## EXERCISE
In the entries below, find each line with the string "diffraction" and copy it.

## EXTRACTED ENTRIES
···

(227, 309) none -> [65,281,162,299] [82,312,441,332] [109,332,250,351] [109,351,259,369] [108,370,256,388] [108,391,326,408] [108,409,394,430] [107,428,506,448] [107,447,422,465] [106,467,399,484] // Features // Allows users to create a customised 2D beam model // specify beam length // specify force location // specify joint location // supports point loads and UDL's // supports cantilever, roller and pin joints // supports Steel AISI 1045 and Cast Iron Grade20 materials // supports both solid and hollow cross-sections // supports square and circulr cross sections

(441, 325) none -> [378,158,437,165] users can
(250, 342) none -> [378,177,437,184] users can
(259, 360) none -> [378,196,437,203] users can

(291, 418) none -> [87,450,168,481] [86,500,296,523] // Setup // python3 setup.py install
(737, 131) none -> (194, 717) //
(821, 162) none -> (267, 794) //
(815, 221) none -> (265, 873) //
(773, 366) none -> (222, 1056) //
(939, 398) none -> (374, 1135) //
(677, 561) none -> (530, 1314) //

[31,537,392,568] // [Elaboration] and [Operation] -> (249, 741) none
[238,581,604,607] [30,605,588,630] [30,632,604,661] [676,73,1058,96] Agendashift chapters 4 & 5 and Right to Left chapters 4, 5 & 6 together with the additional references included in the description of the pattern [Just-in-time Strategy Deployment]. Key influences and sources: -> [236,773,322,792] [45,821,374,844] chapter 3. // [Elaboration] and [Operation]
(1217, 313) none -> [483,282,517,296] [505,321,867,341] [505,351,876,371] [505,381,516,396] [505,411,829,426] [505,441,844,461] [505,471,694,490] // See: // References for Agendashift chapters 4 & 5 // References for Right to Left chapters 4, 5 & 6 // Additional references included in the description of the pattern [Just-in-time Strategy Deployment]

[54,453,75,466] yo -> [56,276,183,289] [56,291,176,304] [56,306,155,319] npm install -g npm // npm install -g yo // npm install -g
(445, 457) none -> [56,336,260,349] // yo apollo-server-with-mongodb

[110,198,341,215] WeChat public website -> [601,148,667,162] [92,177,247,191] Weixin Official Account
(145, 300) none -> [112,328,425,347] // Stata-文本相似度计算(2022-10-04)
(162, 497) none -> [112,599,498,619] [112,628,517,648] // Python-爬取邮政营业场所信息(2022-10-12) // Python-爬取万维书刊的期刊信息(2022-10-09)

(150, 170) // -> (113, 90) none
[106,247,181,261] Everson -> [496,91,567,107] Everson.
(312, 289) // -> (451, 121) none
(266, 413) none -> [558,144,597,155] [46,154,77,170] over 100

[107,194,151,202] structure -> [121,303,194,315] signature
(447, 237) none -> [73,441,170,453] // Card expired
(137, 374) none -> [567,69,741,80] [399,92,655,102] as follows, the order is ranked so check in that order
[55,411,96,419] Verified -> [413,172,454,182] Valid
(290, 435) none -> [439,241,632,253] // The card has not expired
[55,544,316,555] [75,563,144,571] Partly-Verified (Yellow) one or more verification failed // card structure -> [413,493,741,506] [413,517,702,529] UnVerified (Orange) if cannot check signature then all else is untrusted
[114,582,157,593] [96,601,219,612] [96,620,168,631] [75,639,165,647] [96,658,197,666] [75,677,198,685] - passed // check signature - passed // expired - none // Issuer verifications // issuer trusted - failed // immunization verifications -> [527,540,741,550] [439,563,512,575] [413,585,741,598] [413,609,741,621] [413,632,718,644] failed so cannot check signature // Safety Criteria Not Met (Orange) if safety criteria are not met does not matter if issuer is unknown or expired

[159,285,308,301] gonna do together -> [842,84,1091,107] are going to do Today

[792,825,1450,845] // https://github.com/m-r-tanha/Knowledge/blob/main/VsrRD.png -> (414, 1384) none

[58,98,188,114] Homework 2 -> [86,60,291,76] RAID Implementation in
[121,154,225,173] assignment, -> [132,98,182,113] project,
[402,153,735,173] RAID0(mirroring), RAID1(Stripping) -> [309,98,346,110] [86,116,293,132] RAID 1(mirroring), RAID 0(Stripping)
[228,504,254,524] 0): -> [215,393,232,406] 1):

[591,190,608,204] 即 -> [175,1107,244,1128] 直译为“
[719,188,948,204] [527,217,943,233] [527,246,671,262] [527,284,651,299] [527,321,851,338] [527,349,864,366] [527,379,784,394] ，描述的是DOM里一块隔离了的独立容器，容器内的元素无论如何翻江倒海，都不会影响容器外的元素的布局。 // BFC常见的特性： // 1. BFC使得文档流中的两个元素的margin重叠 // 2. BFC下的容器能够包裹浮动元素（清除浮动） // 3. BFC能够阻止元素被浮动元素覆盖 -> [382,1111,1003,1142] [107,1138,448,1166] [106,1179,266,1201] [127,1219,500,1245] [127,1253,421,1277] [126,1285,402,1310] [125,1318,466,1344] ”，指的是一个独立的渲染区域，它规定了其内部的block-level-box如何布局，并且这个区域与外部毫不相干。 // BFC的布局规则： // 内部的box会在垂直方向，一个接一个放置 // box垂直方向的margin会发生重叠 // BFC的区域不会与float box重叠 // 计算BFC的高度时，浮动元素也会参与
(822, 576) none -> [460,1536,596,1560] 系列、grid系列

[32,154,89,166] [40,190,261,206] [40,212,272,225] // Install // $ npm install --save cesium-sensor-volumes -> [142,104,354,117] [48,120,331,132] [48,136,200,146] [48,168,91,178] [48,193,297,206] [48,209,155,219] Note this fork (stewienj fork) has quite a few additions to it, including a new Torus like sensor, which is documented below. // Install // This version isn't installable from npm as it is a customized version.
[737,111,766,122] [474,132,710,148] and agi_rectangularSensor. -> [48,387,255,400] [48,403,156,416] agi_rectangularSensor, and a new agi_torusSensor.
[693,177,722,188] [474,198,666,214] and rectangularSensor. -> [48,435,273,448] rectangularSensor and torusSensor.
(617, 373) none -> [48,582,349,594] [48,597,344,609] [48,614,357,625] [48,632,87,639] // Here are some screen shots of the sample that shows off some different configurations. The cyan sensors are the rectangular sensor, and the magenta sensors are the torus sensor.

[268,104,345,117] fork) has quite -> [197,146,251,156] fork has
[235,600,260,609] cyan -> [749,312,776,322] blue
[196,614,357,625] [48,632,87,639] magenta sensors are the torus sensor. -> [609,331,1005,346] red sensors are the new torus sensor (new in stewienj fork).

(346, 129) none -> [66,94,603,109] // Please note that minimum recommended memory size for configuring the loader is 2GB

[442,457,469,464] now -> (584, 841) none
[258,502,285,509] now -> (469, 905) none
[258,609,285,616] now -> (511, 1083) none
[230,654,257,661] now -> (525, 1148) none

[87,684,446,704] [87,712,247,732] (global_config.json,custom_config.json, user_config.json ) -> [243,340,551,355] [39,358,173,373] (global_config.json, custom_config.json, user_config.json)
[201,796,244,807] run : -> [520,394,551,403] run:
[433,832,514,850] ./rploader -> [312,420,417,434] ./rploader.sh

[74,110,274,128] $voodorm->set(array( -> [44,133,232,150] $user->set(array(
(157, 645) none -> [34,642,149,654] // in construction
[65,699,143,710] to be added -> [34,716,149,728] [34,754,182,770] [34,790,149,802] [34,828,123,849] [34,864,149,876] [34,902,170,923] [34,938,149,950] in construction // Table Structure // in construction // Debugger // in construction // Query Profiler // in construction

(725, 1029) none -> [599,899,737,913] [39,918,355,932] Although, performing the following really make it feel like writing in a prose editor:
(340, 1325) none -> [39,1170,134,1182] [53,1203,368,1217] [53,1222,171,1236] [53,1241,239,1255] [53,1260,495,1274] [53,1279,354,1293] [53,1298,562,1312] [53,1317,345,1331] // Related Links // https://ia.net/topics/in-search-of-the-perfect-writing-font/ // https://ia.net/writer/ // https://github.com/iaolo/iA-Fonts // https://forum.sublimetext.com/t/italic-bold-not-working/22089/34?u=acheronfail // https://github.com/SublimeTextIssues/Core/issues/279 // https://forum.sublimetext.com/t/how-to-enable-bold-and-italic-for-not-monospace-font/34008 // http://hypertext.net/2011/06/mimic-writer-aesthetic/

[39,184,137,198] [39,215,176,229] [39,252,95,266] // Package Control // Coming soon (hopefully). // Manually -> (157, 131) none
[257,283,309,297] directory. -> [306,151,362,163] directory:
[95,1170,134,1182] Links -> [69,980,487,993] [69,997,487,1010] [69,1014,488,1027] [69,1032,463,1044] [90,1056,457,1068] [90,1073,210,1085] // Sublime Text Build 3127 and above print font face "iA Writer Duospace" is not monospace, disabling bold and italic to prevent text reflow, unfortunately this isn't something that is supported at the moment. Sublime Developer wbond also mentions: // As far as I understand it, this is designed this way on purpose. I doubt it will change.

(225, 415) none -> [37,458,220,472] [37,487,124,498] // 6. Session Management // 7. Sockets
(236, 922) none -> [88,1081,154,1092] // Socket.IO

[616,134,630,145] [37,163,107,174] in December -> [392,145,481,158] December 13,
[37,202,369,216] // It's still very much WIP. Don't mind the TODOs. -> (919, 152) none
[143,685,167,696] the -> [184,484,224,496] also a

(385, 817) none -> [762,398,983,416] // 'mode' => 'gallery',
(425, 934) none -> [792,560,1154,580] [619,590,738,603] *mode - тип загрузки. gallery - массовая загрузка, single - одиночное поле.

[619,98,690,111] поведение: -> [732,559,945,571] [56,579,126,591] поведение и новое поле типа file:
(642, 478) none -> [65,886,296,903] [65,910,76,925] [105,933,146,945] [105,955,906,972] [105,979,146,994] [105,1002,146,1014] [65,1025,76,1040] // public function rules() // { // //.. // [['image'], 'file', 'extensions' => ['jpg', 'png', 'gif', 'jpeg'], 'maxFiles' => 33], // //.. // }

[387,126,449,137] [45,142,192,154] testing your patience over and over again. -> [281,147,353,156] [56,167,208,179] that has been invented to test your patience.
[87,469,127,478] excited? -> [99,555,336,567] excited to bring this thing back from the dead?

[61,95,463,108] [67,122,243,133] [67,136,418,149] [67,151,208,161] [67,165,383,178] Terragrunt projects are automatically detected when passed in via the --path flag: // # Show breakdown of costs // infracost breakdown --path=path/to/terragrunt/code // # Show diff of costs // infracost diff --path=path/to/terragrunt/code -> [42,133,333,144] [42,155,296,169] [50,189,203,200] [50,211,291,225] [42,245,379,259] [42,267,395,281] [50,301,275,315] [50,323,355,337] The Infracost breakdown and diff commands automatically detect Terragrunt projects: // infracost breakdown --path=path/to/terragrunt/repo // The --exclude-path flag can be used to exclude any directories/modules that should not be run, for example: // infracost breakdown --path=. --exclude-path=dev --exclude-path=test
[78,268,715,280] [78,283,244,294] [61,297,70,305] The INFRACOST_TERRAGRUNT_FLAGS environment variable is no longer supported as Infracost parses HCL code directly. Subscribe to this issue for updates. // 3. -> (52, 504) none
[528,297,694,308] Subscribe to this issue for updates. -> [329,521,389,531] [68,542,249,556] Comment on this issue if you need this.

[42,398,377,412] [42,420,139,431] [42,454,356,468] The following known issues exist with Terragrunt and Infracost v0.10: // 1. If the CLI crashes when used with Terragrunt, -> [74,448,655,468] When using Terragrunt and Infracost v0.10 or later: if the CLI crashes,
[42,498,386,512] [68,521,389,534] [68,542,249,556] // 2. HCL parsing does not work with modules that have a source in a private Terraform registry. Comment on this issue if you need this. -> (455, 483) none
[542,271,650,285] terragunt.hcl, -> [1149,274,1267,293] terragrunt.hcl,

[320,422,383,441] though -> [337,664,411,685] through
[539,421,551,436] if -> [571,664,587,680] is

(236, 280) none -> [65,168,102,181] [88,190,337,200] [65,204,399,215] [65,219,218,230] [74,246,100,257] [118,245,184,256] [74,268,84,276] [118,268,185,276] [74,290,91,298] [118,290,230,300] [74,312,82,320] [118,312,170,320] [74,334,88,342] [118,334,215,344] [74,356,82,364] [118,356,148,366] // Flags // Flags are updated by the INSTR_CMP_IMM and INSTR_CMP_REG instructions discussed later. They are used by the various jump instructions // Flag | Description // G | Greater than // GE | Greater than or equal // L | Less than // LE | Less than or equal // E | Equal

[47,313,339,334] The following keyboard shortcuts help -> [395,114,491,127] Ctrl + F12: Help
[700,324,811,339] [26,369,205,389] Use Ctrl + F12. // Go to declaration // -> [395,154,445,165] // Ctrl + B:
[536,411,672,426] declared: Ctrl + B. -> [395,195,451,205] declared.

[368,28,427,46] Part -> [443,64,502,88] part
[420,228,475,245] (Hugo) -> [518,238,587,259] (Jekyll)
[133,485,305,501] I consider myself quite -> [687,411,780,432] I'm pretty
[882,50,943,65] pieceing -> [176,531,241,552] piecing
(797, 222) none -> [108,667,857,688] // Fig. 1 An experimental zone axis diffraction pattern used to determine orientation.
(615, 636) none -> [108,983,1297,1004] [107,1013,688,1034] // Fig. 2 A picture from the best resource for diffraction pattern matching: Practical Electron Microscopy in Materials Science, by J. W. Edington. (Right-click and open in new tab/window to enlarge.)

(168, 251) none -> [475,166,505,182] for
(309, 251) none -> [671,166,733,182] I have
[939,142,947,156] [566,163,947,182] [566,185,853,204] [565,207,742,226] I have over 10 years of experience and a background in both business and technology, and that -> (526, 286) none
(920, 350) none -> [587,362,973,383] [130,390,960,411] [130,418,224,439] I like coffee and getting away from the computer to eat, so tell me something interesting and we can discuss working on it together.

···

## EXERCISE ANSWER
(797, 222) none -> [108,667,857,688] // Fig. 1 An experimental zone axis diffraction pattern used to determine orientation.
(615, 636) none -> [108,983,1297,1004] [107,1013,688,1034] // Fig. 2 A picture from the best resource for diffraction pattern matching: Practical Electron Microscopy in Materials Science, by J. W. Edington. (Right-click and open in new tab/window to enlarge.)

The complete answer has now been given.